Some entries follow. Reproduce exactly the lines starting at the one with "- Changes to" and stopping after the one with "commerical or CDN blocks.".

[Source data]

════

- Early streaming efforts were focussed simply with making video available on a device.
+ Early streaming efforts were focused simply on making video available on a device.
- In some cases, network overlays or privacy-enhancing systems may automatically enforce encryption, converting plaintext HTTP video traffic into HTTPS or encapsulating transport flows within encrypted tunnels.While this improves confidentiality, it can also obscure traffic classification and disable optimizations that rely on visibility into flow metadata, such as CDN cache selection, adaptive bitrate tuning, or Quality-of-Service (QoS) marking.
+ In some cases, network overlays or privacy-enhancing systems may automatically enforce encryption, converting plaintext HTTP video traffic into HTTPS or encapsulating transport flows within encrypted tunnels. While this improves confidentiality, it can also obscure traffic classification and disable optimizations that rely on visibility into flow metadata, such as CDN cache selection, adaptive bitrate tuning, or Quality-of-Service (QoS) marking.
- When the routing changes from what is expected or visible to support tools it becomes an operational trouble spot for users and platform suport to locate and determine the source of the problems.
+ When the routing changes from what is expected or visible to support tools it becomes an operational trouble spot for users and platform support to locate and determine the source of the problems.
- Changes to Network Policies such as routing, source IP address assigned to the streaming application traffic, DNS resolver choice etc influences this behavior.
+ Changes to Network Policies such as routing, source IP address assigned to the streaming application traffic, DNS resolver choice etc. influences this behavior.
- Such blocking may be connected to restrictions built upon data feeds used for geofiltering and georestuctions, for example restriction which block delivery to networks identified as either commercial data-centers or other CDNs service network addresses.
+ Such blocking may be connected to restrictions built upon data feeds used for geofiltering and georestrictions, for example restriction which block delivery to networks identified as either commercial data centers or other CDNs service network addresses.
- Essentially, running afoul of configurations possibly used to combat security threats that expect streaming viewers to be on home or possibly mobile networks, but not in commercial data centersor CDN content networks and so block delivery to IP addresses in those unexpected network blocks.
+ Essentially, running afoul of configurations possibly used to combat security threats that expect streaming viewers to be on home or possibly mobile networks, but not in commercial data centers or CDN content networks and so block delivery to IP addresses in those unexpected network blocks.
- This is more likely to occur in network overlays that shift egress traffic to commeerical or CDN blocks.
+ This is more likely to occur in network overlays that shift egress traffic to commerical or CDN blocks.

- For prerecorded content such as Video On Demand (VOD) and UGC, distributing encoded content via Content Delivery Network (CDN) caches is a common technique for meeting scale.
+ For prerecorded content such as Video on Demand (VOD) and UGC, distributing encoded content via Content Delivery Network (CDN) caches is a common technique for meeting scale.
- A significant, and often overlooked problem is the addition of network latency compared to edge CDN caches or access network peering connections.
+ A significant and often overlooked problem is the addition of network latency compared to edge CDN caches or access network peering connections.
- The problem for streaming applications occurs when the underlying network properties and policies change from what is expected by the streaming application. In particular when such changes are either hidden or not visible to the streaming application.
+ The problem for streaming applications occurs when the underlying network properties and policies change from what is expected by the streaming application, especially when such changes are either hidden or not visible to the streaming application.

════

» **Solution to this task**:
- Changes to Network Policies such as routing, source IP address assigned to the streaming application traffic, DNS resolver choice etc influences this behavior.
+ Changes to Network Policies such as routing, source IP address assigned to the streaming application traffic, DNS resolver choice etc. influences this behavior.
- Such blocking may be connected to restrictions built upon data feeds used for geofiltering and georestuctions, for example restriction which block delivery to networks identified as either commercial data-centers or other CDNs service network addresses.
+ Such blocking may be connected to restrictions built upon data feeds used for geofiltering and georestrictions, for example restriction which block delivery to networks identified as either commercial data centers or other CDNs service network addresses.
- Essentially, running afoul of configurations possibly used to combat security threats that expect streaming viewers to be on home or possibly mobile networks, but not in commercial data centersor CDN content networks and so block delivery to IP addresses in those unexpected network blocks.
+ Essentially, running afoul of configurations possibly used to combat security threats that expect streaming viewers to be on home or possibly mobile networks, but not in commercial data centers or CDN content networks and so block delivery to IP addresses in those unexpected network blocks.
- This is more likely to occur in network overlays that shift egress traffic to commeerical or CDN blocks.
+ This is more likely to occur in network overlays that shift egress traffic to commerical or CDN blocks.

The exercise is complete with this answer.